- _Task statement_
Exactly retype the opening line of the entries and every line after it, ending with the line that contains "position:absolute; top:300px; left:75px;". Skip all pictures.

** The records follows **

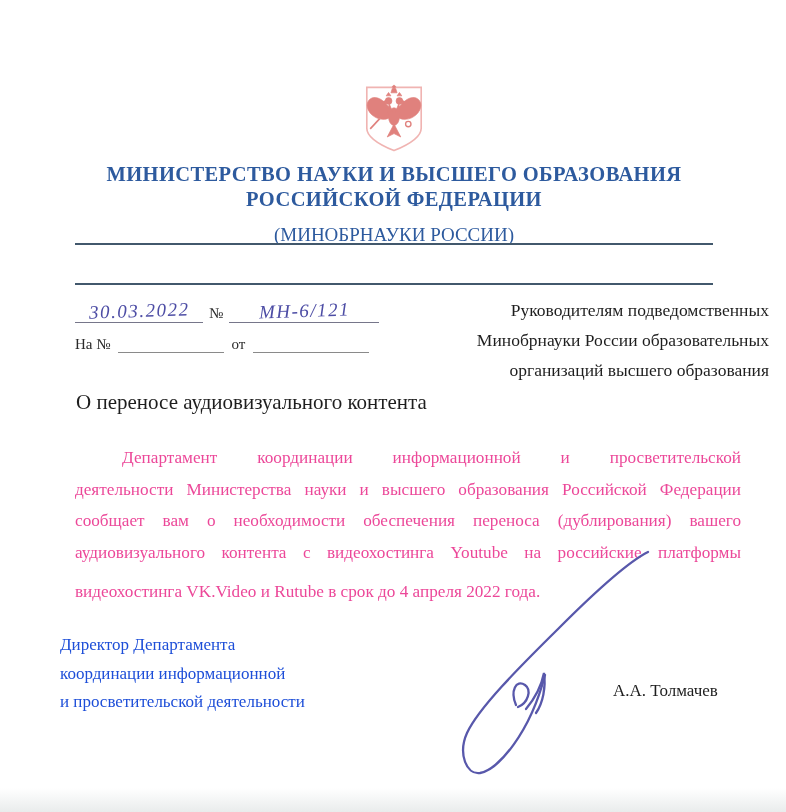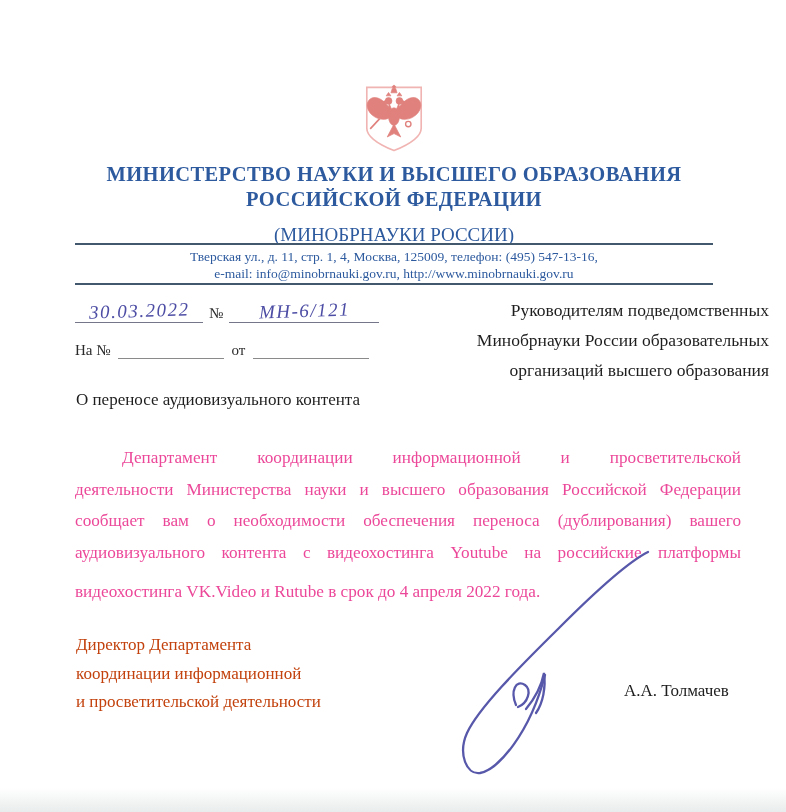--- a/index.html
+++ b/index.html
@@ -21,36 +21,36 @@
   .address { position:absolute; top:249px; left:75px; width:638px; text-align:center; color:#2d5a9e; font-size:13.5px; line-height:16.5px; }
 
   
   .ref { position:absolute; top:300px; left:75px; width:330px; }
   .ref-line1 { display:flex; align-items:flex-end; height:23px; }
   .hw-field { display:inline-block; text-align:center; border-bottom:1.4px solid #76768a; }
   .hw-field.date-f { width:128px; }
   .hw-field.num-f { width:150px; }
   .hw { display:inline-block; font-style:italic; color:#4d4da5; font-size:19px; letter-spacing:1.5px; transform:rotate(-2deg); white-space:nowrap; }
   .num-sign { margin:0 6px; font-size:15px; color:#2a2a2a; padding-bottom:1px; }
-  .ref-line2 { margin-top:19px; display:flex; align-items:flex-end; font-size:15px; color:#2a2a2a; }
+  .ref-line2 { margin-top:13px; display:flex; align-items:flex-end; font-size:15px; color:#2a2a2a; }
   .blank { display:inline-block; border-bottom:1.3px solid #8a8a8a; height:15px; }
   .blank1 { width:106px; margin:0 8px 0 7px; }
   .blank2 { width:116px; margin-left:8px; }
 
   .recipient { position:absolute; top:295px; left:419px; width:350px; font-size:17.5px; line-height:30px; color:#1e1e1e;text-align:right; }
 
-  .subject { position:absolute; top:390px; left:76px; font-size:17px; color:#1e1e1e; }
+  .subject { position:absolute; top:390px; left:76px; font-size:21px; color:#1e1e1e; }
 
   .body-text { position:absolute; top:442px; left:75px; width:666px; font-size:17.2px; color:#ec4899; }
   .body-line { line-height:31.5px; text-align:justify; text-align-last:justify; }
   .body-line.first { text-indent:47px; }
   .body-line.last { text-align:left; text-align-last:left;margin-top:8px; }
 
-  .sig-position { position:absolute; top:631px; left:76px; font-size:17px; line-height:28.5px; color:#c2410c; }
-  .sig-name { position:absolute; top:681px; left:613px; font-size:17px; color:#1e1e1e;margin-left:11px; }
+  .sig-position { position:absolute; top:631px; left:60px; font-size:17px; line-height:28.5px; color:#1d4ed8; }
+  .sig-name { position:absolute; top:681px; left:613px; font-size:17px; color:#1e1e1e; }
   .signature { position:absolute; top:545px; left:450px; width:215px; height:240px; }
 
   .bottom-fade { position:absolute; bottom:0; left:0; width:786px; height:24px;
     background:linear-gradient(180deg, rgba(233,236,236,0) 0%, #e9ecec 100%); }
 </style>
 </head>
 <body>
 
 <div class="page">
 
@@ -79,24 +79,20 @@
         </g>
       </svg>
     </span>
     <div class="ministry-line">МИНИСТЕРСТВО НАУКИ И ВЫСШЕГО ОБРАЗОВАНИЯ</div>
     <div class="ministry-line">РОССИЙСКОЙ ФЕДЕРАЦИИ</div>
     <div class="ministry-short">(МИНОБРНАУКИ РОССИИ)</div>
   </header>
 
   <div class="rule rule-top"></div>
 
-  <div class="address">
-    <div>Тверская ул., д. 11, стр. 1, 4, Москва, 125009, телефон: (495) 547-13-16,</div>
-    <div>e-mail: info@minobrnauki.gov.ru, http://www.minobrnauki.gov.ru</div>
-  </div>
 
   <div class="rule rule-bottom"></div>
 
   <div class="ref">
     <div class="ref-line1">
       <span class="hw-field date-f">
         <span class="hw">30.03.2022</span>
       </span>
       <span class="num-sign">№</span>
       <span class="hw-field num-f">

** End of The records **

- _Solution_
--- a/index.html
+++ b/index.html
@@ -21,36 +21,36 @@
   .address { position:absolute; top:249px; left:75px; width:638px; text-align:center; color:#2d5a9e; font-size:13.5px; line-height:16.5px; }
 
   
   .ref { position:absolute; top:300px; left:75px; width:330px; }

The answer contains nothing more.